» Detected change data
####
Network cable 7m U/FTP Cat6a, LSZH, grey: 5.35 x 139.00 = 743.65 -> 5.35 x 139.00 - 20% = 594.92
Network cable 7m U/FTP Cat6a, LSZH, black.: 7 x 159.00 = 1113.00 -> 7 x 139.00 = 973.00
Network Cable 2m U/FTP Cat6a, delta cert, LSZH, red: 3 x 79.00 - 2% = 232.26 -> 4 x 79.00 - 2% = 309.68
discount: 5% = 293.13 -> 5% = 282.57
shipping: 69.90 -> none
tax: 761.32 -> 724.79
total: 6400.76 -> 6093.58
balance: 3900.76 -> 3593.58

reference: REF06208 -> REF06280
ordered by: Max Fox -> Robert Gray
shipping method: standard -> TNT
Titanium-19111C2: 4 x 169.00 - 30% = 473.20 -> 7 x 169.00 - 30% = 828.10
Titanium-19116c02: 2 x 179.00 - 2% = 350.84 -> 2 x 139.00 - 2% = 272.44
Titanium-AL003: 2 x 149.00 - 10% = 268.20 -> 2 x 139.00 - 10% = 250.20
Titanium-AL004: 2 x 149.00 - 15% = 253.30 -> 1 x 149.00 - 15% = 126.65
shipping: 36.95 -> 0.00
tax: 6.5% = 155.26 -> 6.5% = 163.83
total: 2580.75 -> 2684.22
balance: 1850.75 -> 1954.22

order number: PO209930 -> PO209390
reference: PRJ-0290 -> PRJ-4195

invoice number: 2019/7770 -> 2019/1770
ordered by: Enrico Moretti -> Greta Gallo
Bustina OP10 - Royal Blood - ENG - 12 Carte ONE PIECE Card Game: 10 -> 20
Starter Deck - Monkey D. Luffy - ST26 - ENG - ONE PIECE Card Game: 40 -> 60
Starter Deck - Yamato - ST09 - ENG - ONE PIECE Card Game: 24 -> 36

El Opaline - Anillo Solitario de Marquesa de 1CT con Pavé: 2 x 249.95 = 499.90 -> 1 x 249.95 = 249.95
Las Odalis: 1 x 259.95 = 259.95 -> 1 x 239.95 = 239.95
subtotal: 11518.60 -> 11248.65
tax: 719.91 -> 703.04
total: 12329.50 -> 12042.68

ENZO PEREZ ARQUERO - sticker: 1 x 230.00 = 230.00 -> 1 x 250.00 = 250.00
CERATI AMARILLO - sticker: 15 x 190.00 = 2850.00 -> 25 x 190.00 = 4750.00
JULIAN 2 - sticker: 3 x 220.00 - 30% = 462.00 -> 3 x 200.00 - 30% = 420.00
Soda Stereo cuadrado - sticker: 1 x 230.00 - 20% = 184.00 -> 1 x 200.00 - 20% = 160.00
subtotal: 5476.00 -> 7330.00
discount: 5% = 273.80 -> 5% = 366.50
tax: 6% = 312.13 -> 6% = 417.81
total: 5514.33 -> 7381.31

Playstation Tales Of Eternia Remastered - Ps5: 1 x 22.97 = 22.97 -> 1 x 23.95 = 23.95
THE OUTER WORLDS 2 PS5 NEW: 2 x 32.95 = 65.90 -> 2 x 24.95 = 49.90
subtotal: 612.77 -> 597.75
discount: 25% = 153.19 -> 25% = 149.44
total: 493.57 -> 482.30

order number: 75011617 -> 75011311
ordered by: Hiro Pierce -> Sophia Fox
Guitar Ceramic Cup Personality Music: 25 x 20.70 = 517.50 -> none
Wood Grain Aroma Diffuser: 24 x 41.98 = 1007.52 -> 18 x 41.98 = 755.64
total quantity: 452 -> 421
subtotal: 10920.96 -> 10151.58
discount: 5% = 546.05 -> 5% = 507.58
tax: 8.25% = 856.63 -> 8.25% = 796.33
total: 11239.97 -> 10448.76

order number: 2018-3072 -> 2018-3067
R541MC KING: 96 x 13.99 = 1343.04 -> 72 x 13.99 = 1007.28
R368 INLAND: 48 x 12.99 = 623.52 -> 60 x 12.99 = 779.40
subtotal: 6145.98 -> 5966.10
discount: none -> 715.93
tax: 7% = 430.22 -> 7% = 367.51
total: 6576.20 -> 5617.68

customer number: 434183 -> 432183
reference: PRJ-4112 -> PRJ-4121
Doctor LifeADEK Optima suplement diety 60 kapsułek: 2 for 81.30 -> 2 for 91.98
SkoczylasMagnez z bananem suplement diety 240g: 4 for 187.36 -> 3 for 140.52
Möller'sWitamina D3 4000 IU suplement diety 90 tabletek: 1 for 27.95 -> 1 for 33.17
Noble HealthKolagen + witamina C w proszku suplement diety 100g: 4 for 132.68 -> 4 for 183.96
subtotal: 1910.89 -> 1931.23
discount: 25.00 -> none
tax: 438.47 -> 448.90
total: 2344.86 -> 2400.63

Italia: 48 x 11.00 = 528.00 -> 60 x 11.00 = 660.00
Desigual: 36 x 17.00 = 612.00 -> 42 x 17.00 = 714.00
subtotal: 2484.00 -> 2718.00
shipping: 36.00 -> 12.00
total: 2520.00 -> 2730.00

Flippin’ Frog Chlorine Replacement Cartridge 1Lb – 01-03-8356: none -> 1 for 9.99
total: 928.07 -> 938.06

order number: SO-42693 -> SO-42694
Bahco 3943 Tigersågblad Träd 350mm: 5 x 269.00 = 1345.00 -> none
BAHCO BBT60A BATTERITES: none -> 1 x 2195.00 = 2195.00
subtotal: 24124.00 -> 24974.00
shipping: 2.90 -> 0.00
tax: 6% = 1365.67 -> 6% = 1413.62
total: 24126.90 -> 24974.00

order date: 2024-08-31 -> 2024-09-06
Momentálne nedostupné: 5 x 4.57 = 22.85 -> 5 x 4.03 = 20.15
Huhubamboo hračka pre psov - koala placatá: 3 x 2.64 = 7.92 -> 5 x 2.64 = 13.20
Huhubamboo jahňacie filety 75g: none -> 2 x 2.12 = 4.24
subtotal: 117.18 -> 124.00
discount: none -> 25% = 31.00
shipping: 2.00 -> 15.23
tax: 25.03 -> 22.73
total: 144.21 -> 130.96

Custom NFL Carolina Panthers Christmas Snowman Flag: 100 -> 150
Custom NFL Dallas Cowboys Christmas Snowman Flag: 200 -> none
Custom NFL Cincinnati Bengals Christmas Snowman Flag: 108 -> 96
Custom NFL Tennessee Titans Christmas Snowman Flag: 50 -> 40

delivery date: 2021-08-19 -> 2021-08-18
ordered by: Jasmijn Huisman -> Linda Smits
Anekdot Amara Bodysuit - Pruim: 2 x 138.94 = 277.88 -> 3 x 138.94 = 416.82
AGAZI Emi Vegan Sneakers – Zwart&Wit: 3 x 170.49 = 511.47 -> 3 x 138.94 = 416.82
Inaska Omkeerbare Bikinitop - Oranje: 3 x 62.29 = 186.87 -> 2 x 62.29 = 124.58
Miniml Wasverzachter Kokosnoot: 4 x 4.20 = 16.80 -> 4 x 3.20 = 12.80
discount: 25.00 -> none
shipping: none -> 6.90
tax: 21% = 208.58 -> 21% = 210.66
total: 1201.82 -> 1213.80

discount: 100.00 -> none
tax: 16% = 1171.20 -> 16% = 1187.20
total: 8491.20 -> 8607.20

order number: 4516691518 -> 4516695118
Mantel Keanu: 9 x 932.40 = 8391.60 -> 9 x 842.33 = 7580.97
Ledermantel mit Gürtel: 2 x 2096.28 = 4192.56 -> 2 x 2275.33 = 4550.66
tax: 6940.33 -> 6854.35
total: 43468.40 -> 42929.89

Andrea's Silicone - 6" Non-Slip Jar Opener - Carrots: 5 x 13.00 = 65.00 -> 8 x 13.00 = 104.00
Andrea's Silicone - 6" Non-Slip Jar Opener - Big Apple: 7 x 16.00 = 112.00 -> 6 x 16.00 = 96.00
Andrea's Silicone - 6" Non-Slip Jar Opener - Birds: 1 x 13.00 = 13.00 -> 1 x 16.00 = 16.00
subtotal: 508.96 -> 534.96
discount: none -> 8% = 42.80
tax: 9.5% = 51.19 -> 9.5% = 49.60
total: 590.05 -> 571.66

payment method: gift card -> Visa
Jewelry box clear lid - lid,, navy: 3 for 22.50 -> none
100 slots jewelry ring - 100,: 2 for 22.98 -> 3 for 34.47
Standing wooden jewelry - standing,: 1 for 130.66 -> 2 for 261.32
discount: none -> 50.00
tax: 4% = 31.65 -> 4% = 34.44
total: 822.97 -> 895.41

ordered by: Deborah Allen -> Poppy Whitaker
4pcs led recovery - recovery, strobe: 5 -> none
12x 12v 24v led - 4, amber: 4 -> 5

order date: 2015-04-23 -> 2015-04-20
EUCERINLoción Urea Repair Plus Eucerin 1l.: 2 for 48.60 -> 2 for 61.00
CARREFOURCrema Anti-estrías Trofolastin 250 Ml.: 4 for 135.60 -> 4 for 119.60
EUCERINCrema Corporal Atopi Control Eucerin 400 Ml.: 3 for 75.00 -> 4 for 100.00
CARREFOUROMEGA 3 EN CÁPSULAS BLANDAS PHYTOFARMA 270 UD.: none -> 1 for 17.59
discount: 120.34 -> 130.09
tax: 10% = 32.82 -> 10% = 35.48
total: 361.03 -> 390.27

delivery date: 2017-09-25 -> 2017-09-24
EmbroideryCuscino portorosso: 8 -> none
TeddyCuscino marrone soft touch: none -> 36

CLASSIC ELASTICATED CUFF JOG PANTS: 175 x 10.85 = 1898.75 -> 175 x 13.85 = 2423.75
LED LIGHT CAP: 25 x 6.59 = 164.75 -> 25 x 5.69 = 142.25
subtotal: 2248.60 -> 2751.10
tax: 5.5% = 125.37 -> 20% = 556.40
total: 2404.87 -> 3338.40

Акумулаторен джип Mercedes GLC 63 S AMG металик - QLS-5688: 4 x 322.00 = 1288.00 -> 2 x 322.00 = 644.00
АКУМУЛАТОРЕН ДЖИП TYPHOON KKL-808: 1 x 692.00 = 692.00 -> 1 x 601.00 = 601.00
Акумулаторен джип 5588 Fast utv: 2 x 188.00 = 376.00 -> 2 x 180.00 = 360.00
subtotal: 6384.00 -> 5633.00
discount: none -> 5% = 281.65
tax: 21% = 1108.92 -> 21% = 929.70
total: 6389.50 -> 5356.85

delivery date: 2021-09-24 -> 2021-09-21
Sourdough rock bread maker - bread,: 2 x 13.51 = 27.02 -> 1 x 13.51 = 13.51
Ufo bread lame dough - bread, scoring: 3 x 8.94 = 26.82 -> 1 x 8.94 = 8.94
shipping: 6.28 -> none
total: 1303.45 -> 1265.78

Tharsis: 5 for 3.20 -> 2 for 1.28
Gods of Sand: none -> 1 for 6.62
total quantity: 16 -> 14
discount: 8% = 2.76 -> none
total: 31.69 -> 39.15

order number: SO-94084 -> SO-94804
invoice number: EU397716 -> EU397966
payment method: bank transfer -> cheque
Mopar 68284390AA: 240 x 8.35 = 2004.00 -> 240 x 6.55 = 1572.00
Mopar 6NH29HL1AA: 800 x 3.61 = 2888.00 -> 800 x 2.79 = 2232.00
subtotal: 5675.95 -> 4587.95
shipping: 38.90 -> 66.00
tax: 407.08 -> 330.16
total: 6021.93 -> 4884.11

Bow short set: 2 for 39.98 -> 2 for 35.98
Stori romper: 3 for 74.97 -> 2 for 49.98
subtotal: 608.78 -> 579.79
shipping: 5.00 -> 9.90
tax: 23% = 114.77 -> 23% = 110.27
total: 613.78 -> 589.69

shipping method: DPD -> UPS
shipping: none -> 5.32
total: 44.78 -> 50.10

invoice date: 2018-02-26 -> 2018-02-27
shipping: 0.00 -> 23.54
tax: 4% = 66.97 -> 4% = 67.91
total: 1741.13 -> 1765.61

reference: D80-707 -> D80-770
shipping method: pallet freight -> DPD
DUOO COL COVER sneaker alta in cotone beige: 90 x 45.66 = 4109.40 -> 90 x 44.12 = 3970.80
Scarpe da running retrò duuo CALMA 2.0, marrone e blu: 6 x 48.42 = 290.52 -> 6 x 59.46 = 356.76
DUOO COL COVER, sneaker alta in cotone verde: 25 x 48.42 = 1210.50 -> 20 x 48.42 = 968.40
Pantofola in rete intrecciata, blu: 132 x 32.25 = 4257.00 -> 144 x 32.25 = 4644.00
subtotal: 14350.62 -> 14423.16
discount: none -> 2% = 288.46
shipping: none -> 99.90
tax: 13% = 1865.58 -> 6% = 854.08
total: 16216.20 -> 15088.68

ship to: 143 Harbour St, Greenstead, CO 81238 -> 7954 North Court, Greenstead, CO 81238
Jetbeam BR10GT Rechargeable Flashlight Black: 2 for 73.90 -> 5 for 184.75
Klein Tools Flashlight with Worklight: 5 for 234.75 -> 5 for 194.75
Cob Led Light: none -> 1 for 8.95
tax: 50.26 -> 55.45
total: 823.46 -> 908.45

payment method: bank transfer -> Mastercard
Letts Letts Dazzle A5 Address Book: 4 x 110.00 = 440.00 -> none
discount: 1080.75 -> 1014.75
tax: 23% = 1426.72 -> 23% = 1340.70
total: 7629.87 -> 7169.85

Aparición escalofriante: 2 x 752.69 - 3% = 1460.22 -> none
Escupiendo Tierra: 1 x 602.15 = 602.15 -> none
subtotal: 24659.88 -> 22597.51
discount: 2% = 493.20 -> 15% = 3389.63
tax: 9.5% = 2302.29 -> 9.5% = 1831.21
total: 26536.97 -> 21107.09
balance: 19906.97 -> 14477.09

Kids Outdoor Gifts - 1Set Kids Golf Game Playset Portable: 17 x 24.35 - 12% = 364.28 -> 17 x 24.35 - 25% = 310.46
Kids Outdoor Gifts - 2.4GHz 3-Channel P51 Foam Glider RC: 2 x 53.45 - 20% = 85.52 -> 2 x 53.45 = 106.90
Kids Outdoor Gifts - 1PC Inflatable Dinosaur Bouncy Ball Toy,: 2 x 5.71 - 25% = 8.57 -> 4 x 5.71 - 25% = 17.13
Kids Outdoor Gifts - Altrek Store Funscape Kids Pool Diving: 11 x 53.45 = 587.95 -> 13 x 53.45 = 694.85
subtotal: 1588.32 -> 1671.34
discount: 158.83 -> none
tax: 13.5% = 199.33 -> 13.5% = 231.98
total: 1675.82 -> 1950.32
####
» Requirement
Out of the data above, transcribe exactly and only the lines starting with the line that has "discount: none -> 715.93" and going on through the line that has "ordered by: Jasmijn Huisman -> Linda Smits", both included.

» Task result
discount: none -> 715.93
tax: 7% = 430.22 -> 7% = 367.51
total: 6576.20 -> 5617.68

customer number: 434183 -> 432183
reference: PRJ-4112 -> PRJ-4121
Doctor LifeADEK Optima suplement diety 60 kapsułek: 2 for 81.30 -> 2 for 91.98
SkoczylasMagnez z bananem suplement diety 240g: 4 for 187.36 -> 3 for 140.52
Möller'sWitamina D3 4000 IU suplement diety 90 tabletek: 1 for 27.95 -> 1 for 33.17
Noble HealthKolagen + witamina C w proszku suplement diety 100g: 4 for 132.68 -> 4 for 183.96
subtotal: 1910.89 -> 1931.23
discount: 25.00 -> none
tax: 438.47 -> 448.90
total: 2344.86 -> 2400.63

Italia: 48 x 11.00 = 528.00 -> 60 x 11.00 = 660.00
Desigual: 36 x 17.00 = 612.00 -> 42 x 17.00 = 714.00
subtotal: 2484.00 -> 2718.00
shipping: 36.00 -> 12.00
total: 2520.00 -> 2730.00

Flippin’ Frog Chlorine Replacement Cartridge 1Lb – 01-03-8356: none -> 1 for 9.99
total: 928.07 -> 938.06

order number: SO-42693 -> SO-42694
Bahco 3943 Tigersågblad Träd 350mm: 5 x 269.00 = 1345.00 -> none
BAHCO BBT60A BATTERITES: none -> 1 x 2195.00 = 2195.00
subtotal: 24124.00 -> 24974.00
shipping: 2.90 -> 0.00
tax: 6% = 1365.67 -> 6% = 1413.62
total: 24126.90 -> 24974.00

order date: 2024-08-31 -> 2024-09-06
Momentálne nedostupné: 5 x 4.57 = 22.85 -> 5 x 4.03 = 20.15
Huhubamboo hračka pre psov - koala placatá: 3 x 2.64 = 7.92 -> 5 x 2.64 = 13.20
Huhubamboo jahňacie filety 75g: none -> 2 x 2.12 = 4.24
subtotal: 117.18 -> 124.00
discount: none -> 25% = 31.00
shipping: 2.00 -> 15.23
tax: 25.03 -> 22.73
total: 144.21 -> 130.96

Custom NFL Carolina Panthers Christmas Snowman Flag: 100 -> 150
Custom NFL Dallas Cowboys Christmas Snowman Flag: 200 -> none
Custom NFL Cincinnati Bengals Christmas Snowman Flag: 108 -> 96
Custom NFL Tennessee Titans Christmas Snowman Flag: 50 -> 40

delivery date: 2021-08-19 -> 2021-08-18
ordered by: Jasmijn Huisman -> Linda Smits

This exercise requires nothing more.